[crossfire] House sizes

Mark Wedel mwedel at sonic.net
Tue Feb 13 00:06:52 CST 2007


Yann Chachkoff wrote:
>> What would everyone think of:
>> - deciding that eg one outside square translates to eg 20x20 squares inside. 
>> There may already be such a measurement, but I'm not sure it's that formal
>>
> I see little point on forcing a definite inside:outside scale.

  Maybe it being absolute is a bit too much.  But having a general rule of thumb 
could be a good thing - otherwise things become inconsistent in weird ways.  One 
2x2 house could enter into a 80x80 building, where a 3x3 house enters into a 
40x40 - that type of thing.

  And at some level, these relations can also be odd - some of the house maps 
including the surround garden/landscaping, where as some others put you directly 
into the house.

> 
>> - doing more multisquare (4x3? 6x4?) buildings.
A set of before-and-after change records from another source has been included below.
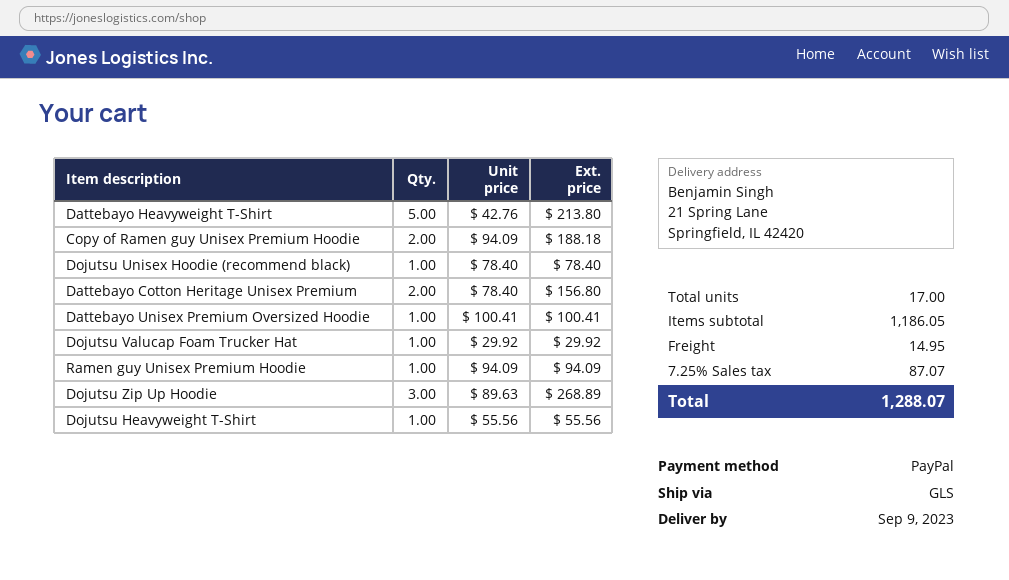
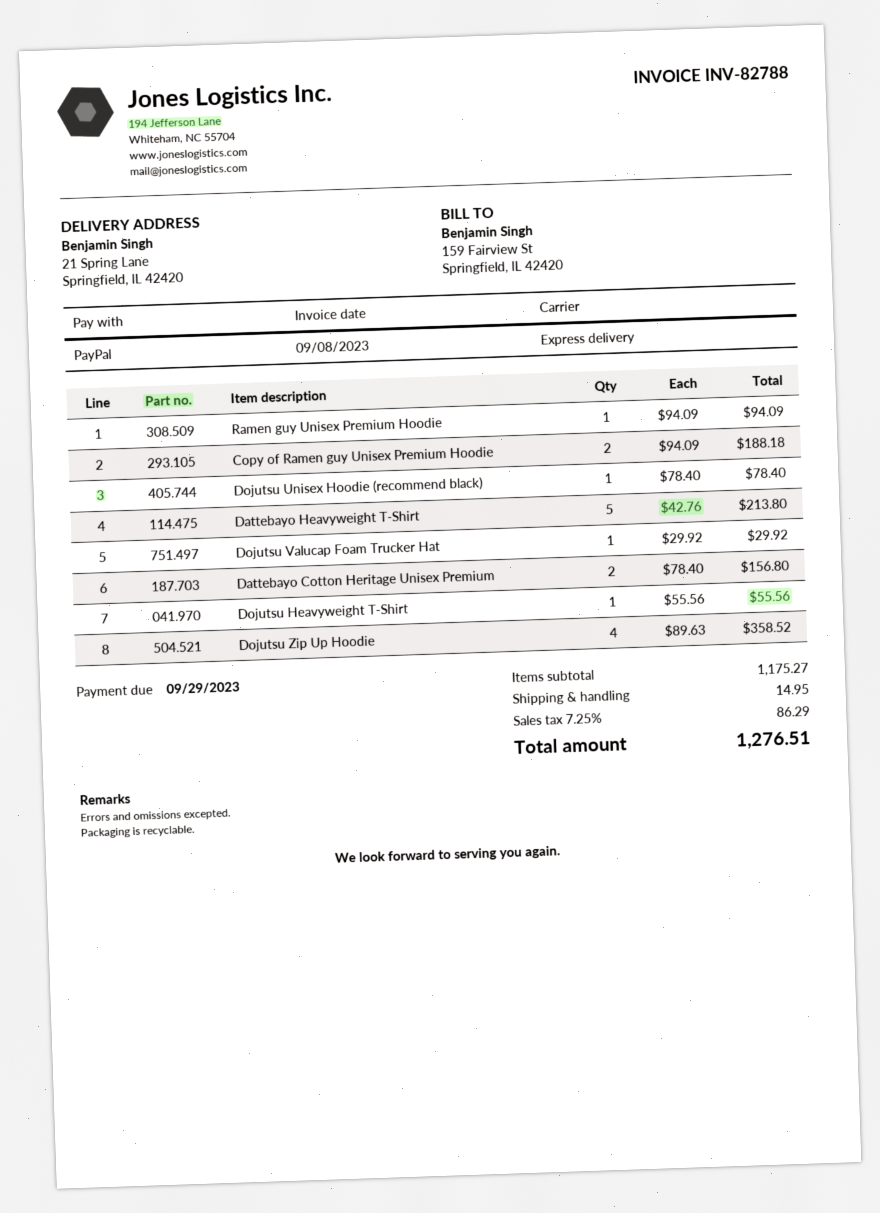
shipping method: GLS -> express
Dattebayo Unisex Premium Oversized Hoodie: 1 x 100.41 = 100.41 -> none
Dojutsu Zip Up Hoodie: 3 x 89.63 = 268.89 -> 4 x 89.63 = 358.52
subtotal: 1186.05 -> 1175.27
tax: 7.25% = 87.07 -> 7.25% = 86.29
total: 1288.07 -> 1276.51

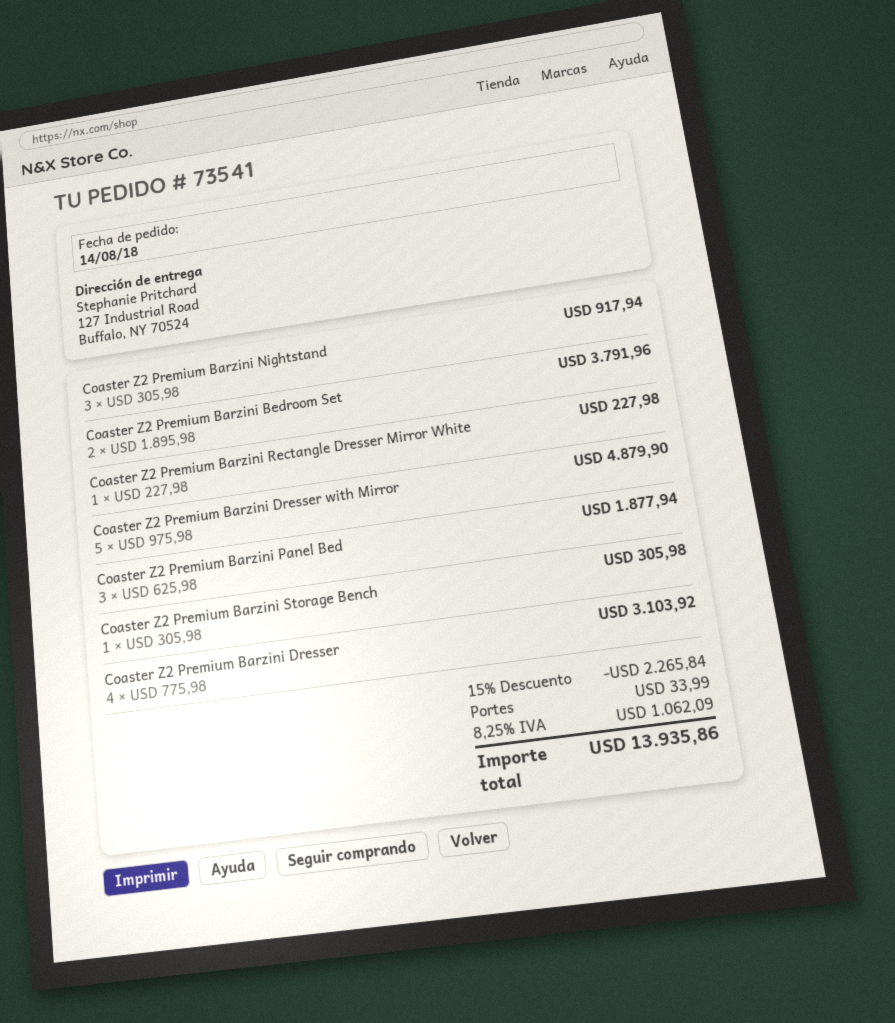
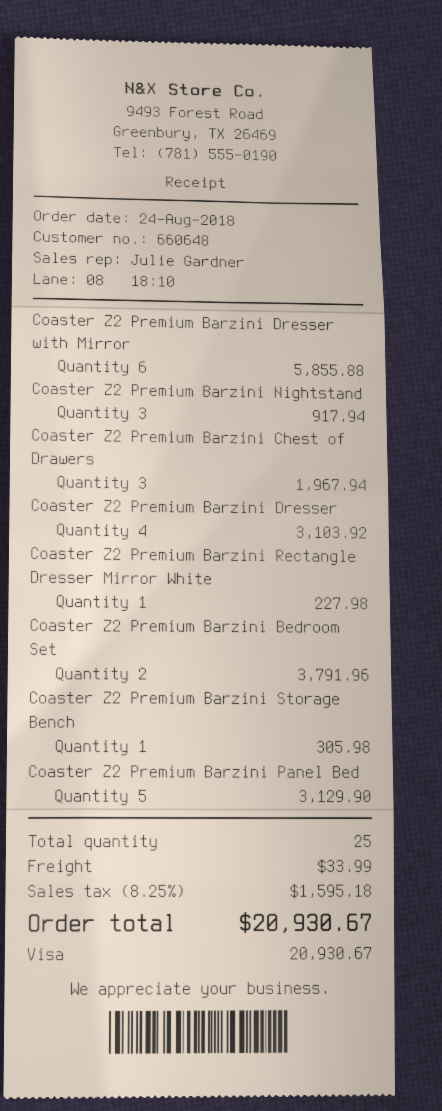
order date: 2018-08-14 -> 2018-08-24
Coaster Z2 Premium Barzini Dresser with Mirror: 5 for 4879.90 -> 6 for 5855.88
Coaster Z2 Premium Barzini Panel Bed: 3 for 1877.94 -> 5 for 3129.90
Coaster Z2 Premium Barzini Chest of Drawers: none -> 3 for 1967.94
discount: 15% = 2265.84 -> none
tax: 8.25% = 1062.09 -> 8.25% = 1595.18
total: 13935.86 -> 20930.67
This would mean making towns 
>> bigger in the bigworld, but at the same time it would make the whole scale 
>> more coherent i think
> I do agree. The current scale of the buildings is way too tiny to get good 
> representations of them (I mean, a shop is no larger than four men - that's a 
> really tiny shop :)).
> 
> I guess that houses size should look from the outside maps in sync with the 
> size of the players. Houses in the 5x5->15x15 size range do not seem too big 
> or unrealistic to me. However, given that it would require a lot of changes 
> in the maps and archetypes, I guess this should be a 2.0 aim, not a 1.x one.

  At some level, it has to be assumed that the outside scale isn't completely 
uniform - a player isn't as high as the town walls, etc.  Instead, I think we 
need to recognize that there are different scales about.

  Lots of objects in the game don't quite meet correct scale either (that bottle 
of wine is one _big_ bottle), but rather the scale is consistent within the 
object types themselves.

  If we wanted to fix all the scales, we could probably do that, but would 
probably be a major undertaking, as for a starting point, I think you'd need to 
make most players 2x2 or so to keep in scale with the objects they deal with 
(swords, gems, bottles, potions, etc).  Shrinking those items to be correct 
scale I think would make them too small to be distinguishable on the map.  But 
that also starts to get into another discussion - one which we could have, but 
something I think we'd probably be looking at more for the 3.0 timeframe.

  So back to houses/buildings - I think it becomes more important that they 
become consistent with each other (a 3x3 building is bigger inside than 2x2, 
which is bigger than a 1x2, etc).  While a 1x1 building is odd in size relative 
to the players, it is no more odd than the other scale issues with other objects.

  Also, there is some limit on how big multipart images can be - I'd have to 
look at the map protocol, but I think right now it is somewhere in the 6-8 space 
range.  This could be fixed in various ways.


> 
> I also guess the weird footprint of some monsters/buildings would benefit to 
> be corrected at the same time (for example, hill giants occupying 1x2 spaces, 
> when in fact they are "tall", not "long").

  Yes - that should be fixed.  There really shouldn't be any monsters with a 
rectangular footprint, as it doesn't make sense - at least for height.

  For some it does perhaps make sense, like wyverns and the red dragons.  This 
is because they are rectangular creates.  In theory, they should be able to 
rotate, so that they are either 1x2 or 2x1 - I think that is doable, but 
requires some amount of coding and archetype work.  In comparison, fixing 'tall' 
monsters is just archetype changes.  Those changes should only happen in the 2.0 
trunk, not the 1.x, but as far as I see, could happen anytime (in fact, at some 
level, the sooner the better as it then lets us find problems earlier).

  I suppose that is true for everything 'the sooner the better', but there is 
the issue of finding time to do so.  OTOH, this is one of those things that 
doesn't require programming experience to fix.